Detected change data
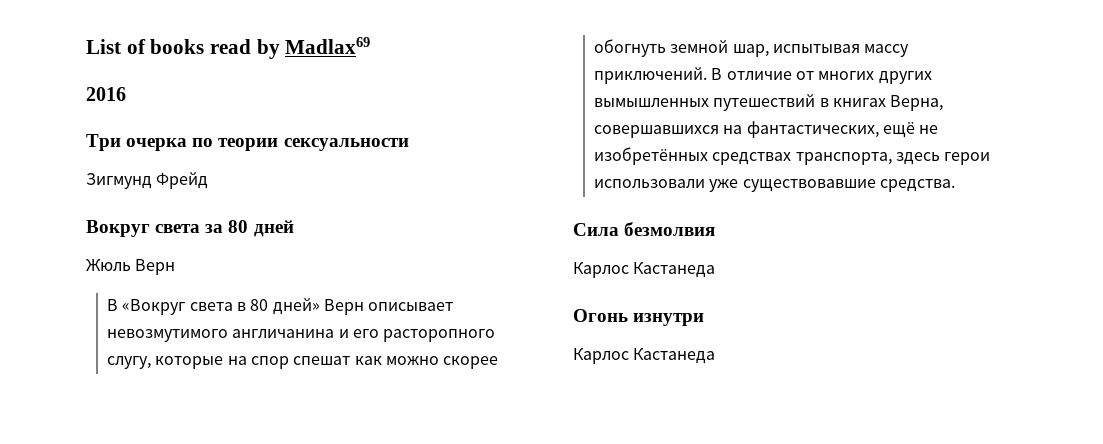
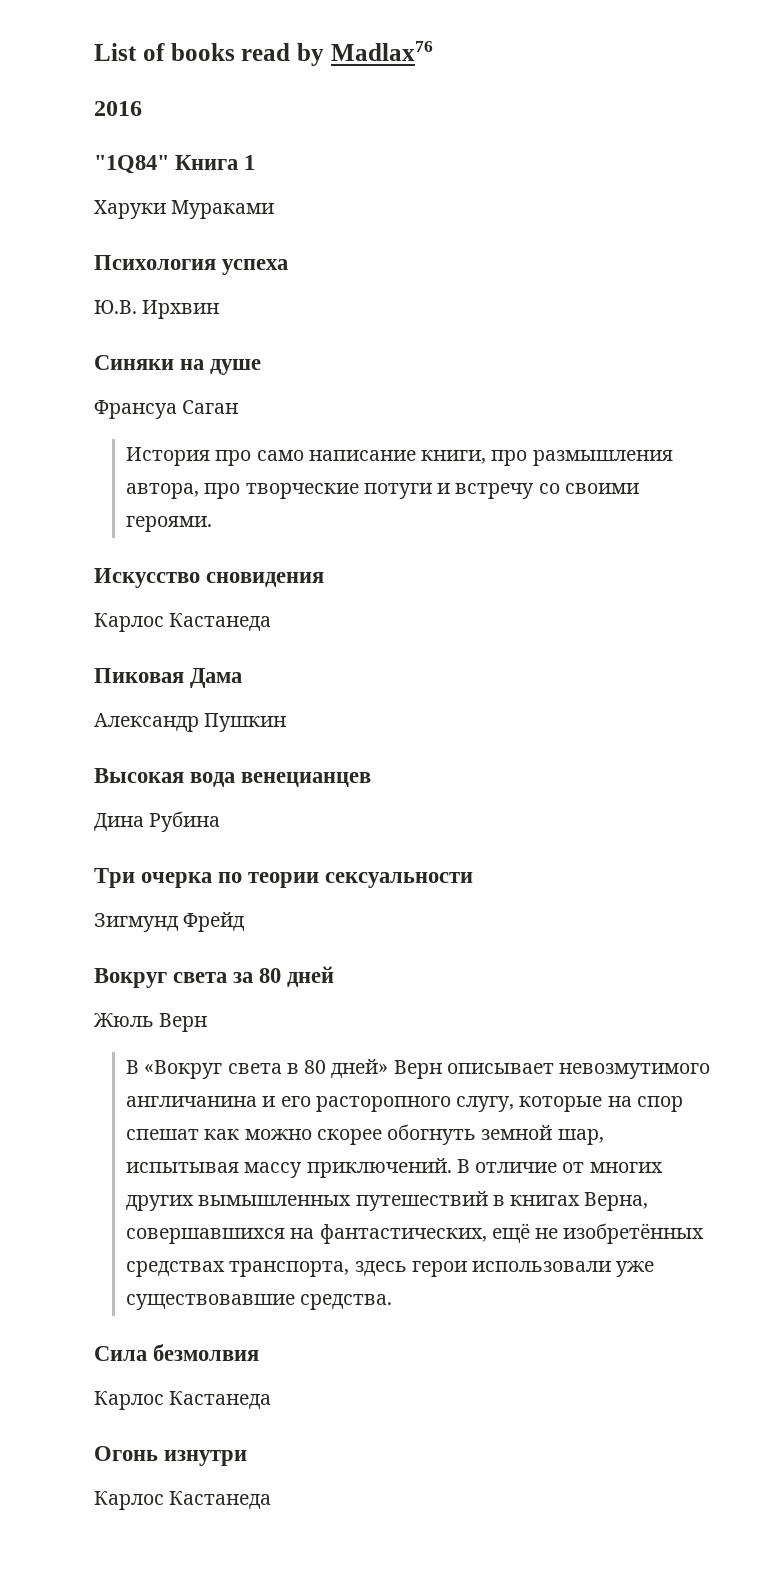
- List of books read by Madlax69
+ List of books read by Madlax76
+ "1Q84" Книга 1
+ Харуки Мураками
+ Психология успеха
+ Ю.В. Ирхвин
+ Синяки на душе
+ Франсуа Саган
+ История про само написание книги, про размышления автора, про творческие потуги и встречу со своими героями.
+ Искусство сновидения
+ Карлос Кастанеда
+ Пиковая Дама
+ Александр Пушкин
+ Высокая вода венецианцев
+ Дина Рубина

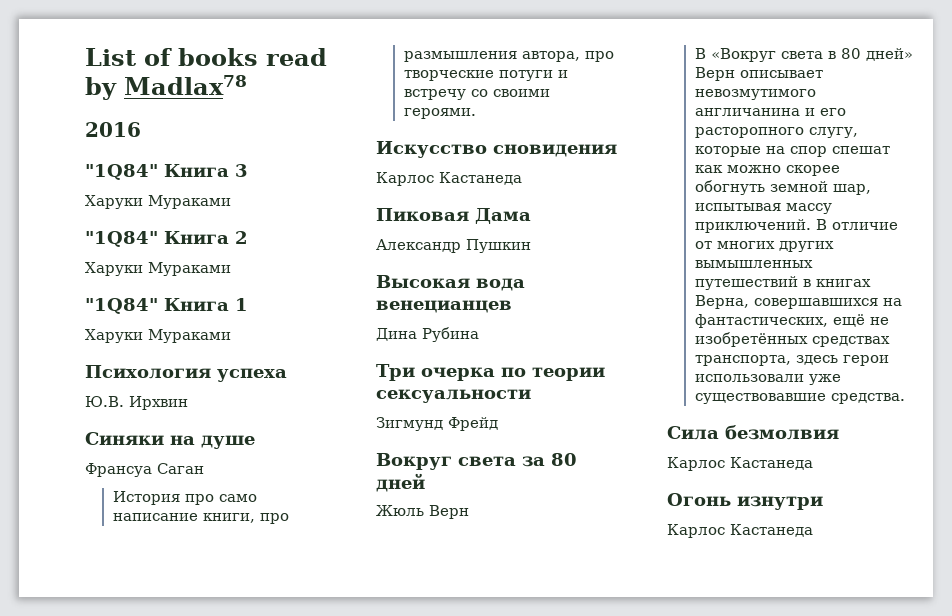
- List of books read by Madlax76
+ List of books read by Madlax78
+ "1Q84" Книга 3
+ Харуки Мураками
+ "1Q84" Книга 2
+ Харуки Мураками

**TRY IT:** Keeping the pictures out, print the entries above exactly as written.

**EXERCISE SOLUTION:**
- List of books read by Madlax69
+ List of books read by Madlax76
+ "1Q84" Книга 1
+ Харуки Мураками
+ Психология успеха
+ Ю.В. Ирхвин
+ Синяки на душе
+ Франсуа Саган
+ История про само написание книги, про размышления автора, про творческие потуги и встречу со своими героями.
+ Искусство сновидения
+ Карлос Кастанеда
+ Пиковая Дама
+ Александр Пушкин
+ Высокая вода венецианцев
+ Дина Рубина

- List of books read by Madlax76
+ List of books read by Madlax78
+ "1Q84" Книга 3
+ Харуки Мураками
+ "1Q84" Книга 2
+ Харуки Мураками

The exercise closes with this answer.